§ WORK TO BE COMPLETED
"most" is the word to look for; copy each line of the listing where it occurs.

§ RECORDS FOR THE EXERCISE

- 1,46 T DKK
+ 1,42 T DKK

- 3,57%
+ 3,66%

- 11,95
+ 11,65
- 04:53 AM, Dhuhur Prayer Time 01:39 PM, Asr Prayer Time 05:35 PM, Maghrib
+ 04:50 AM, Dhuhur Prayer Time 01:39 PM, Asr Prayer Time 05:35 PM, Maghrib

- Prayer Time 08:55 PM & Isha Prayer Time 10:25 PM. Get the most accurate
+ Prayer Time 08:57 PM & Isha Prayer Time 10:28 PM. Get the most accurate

---

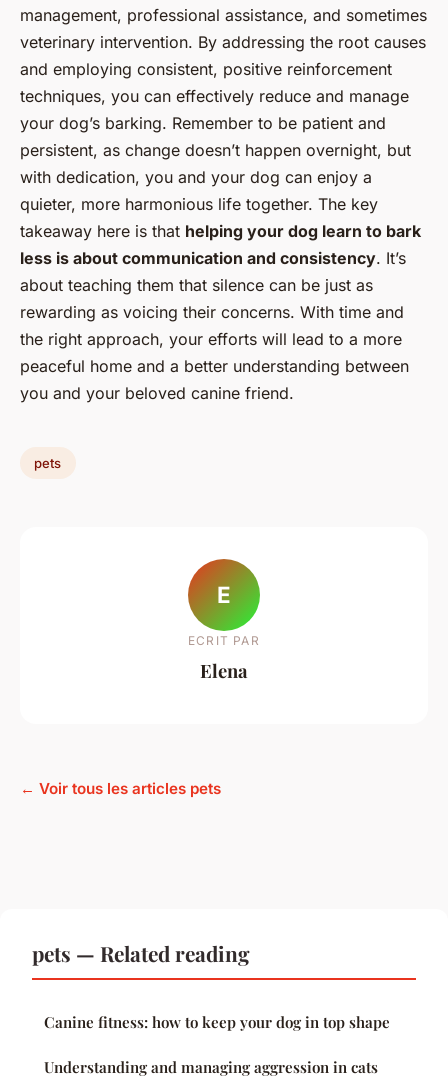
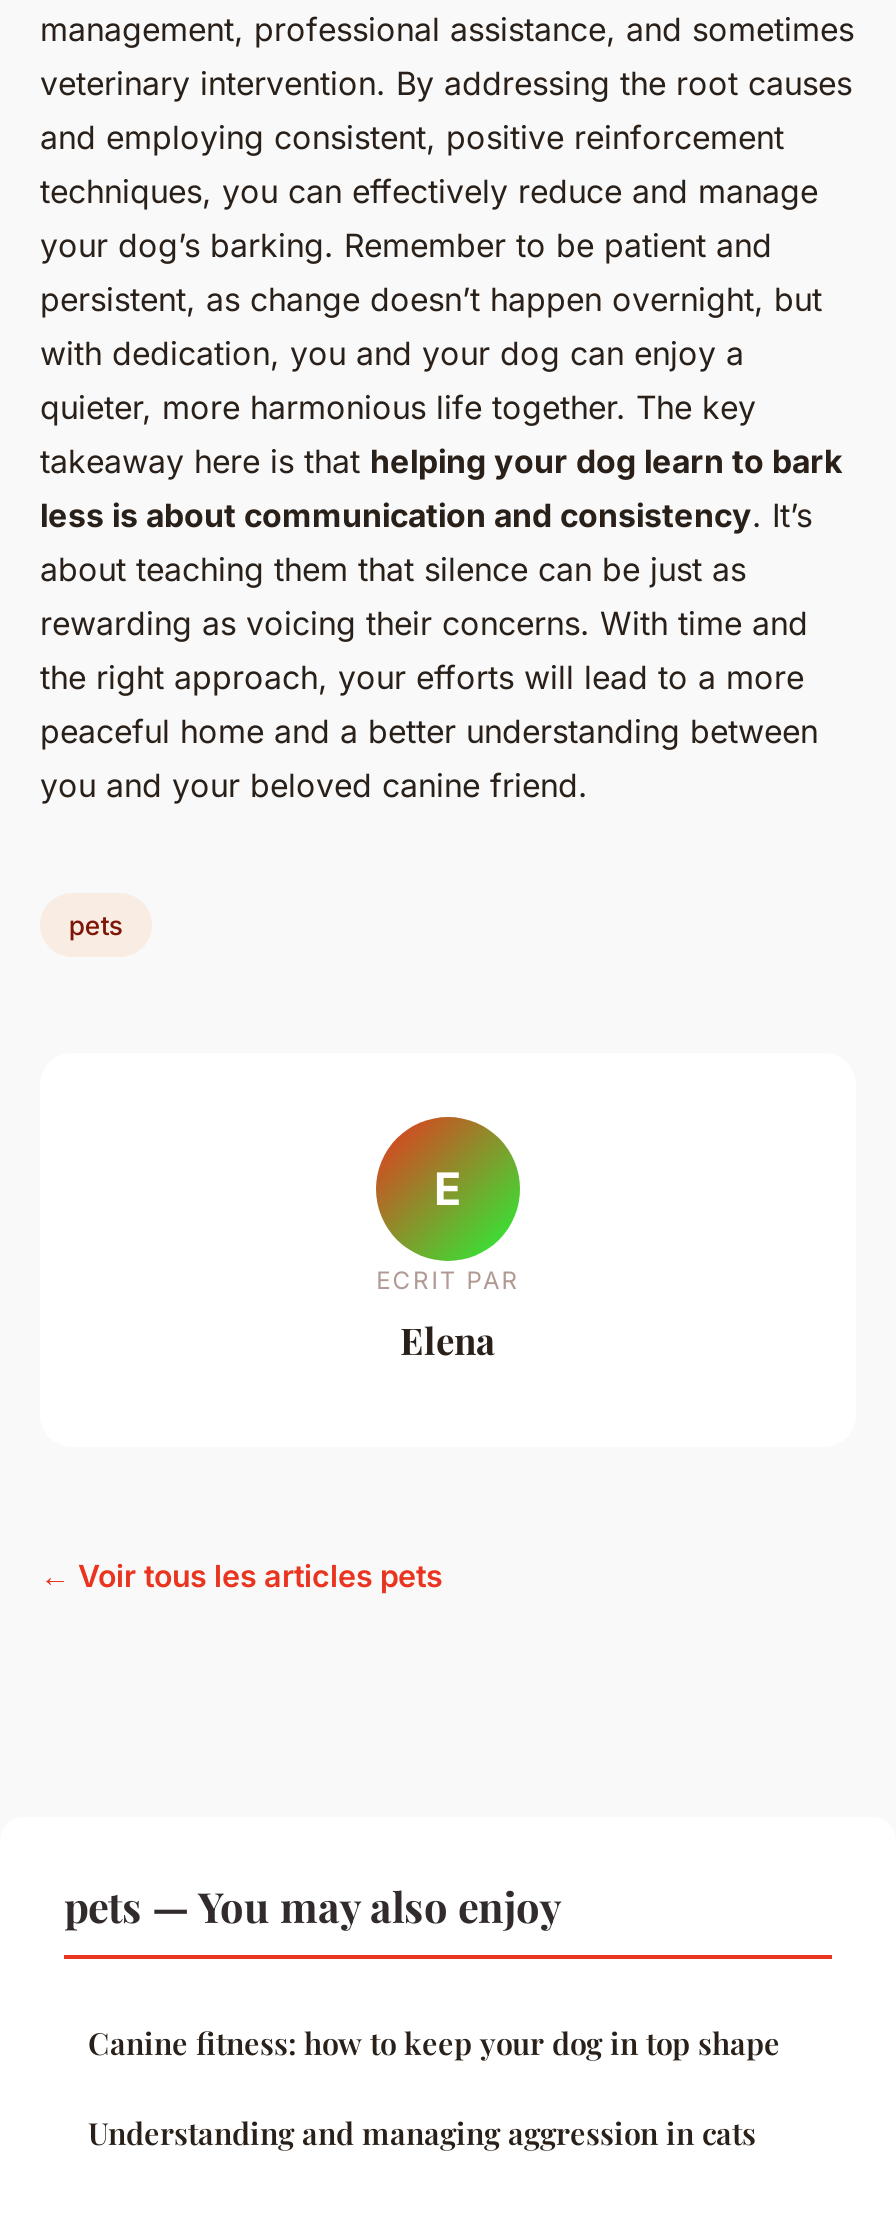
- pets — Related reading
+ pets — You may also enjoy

§ THE ANSWER
- Prayer Time 08:55 PM & Isha Prayer Time 10:25 PM. Get the most accurate
+ Prayer Time 08:57 PM & Isha Prayer Time 10:28 PM. Get the most accurate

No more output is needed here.